DESCRIPTION OF THE TASK:
What is needed is an exact repeat of the entries, with no pictures in it.

DATA UNDER STUDY:

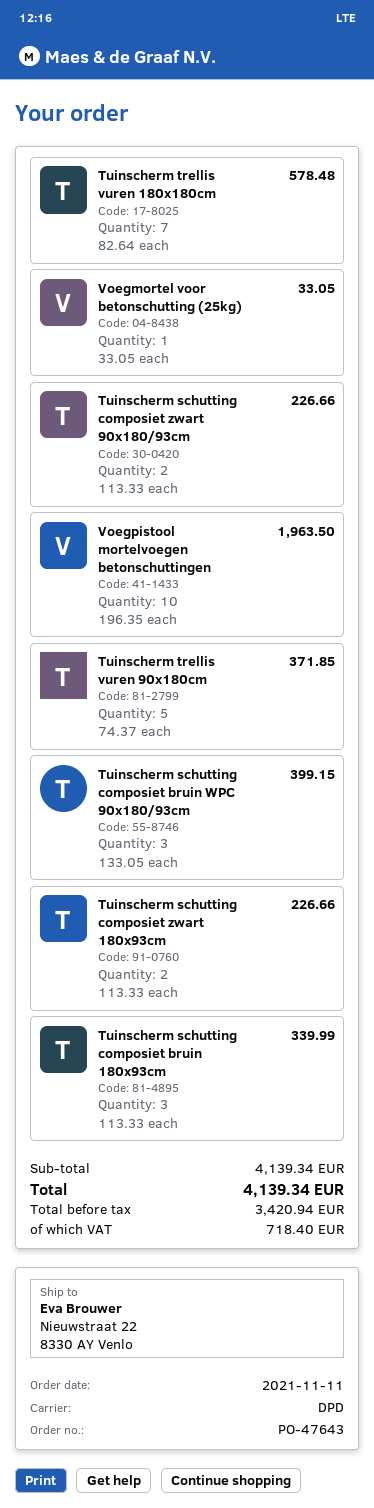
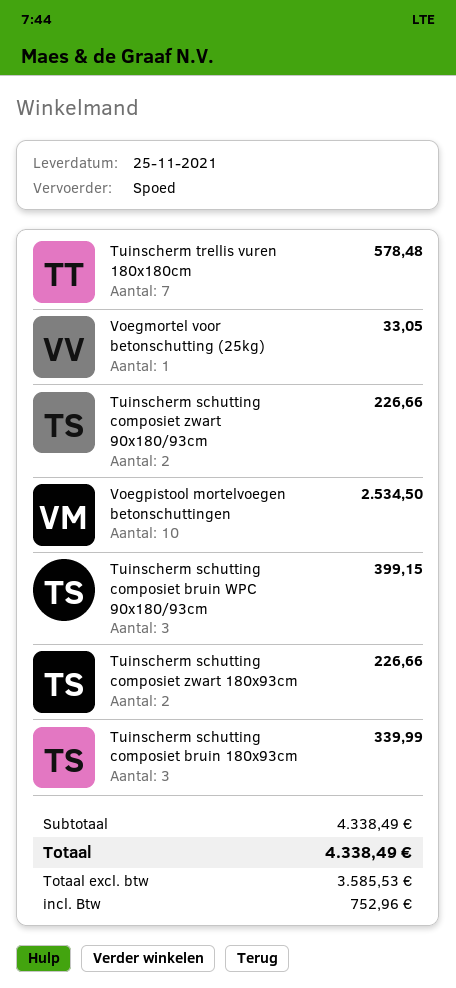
shipping method: DPD -> express
Voegpistool mortelvoegen betonschuttingen: 10 for 1963.50 -> 10 for 2534.50
Tuinscherm trellis vuren 90x180cm: 5 for 371.85 -> none
subtotal: 4139.34 -> 4338.49
net: 3420.94 -> 3585.53
tax: 718.40 -> 752.96
total: 4139.34 -> 4338.49

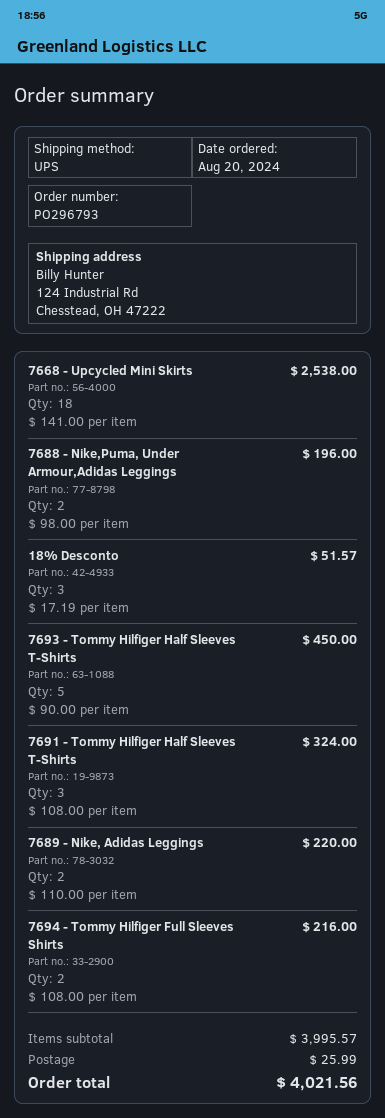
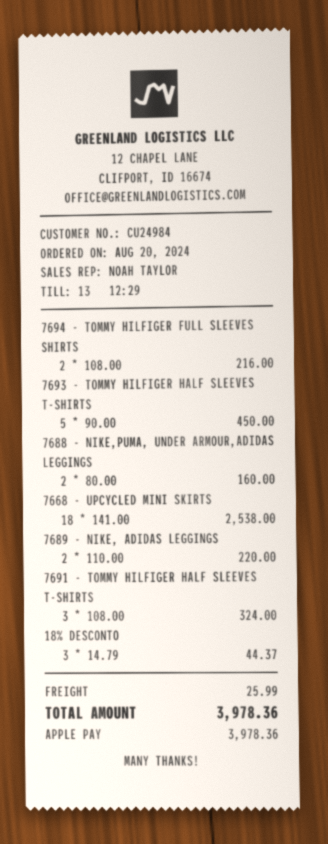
7688 - Nike,Puma, Under Armour,Adidas Leggings: 2 x 98.00 = 196.00 -> 2 x 80.00 = 160.00
18% Desconto: 3 x 17.19 = 51.57 -> 3 x 14.79 = 44.37
total: 4021.56 -> 3978.36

YOUR RESPONSE:
shipping method: DPD -> express
Voegpistool mortelvoegen betonschuttingen: 10 for 1963.50 -> 10 for 2534.50
Tuinscherm trellis vuren 90x180cm: 5 for 371.85 -> none
subtotal: 4139.34 -> 4338.49
net: 3420.94 -> 3585.53
tax: 718.40 -> 752.96
total: 4139.34 -> 4338.49

7688 - Nike,Puma, Under Armour,Adidas Leggings: 2 x 98.00 = 196.00 -> 2 x 80.00 = 160.00
18% Desconto: 3 x 17.19 = 51.57 -> 3 x 14.79 = 44.37
total: 4021.56 -> 3978.36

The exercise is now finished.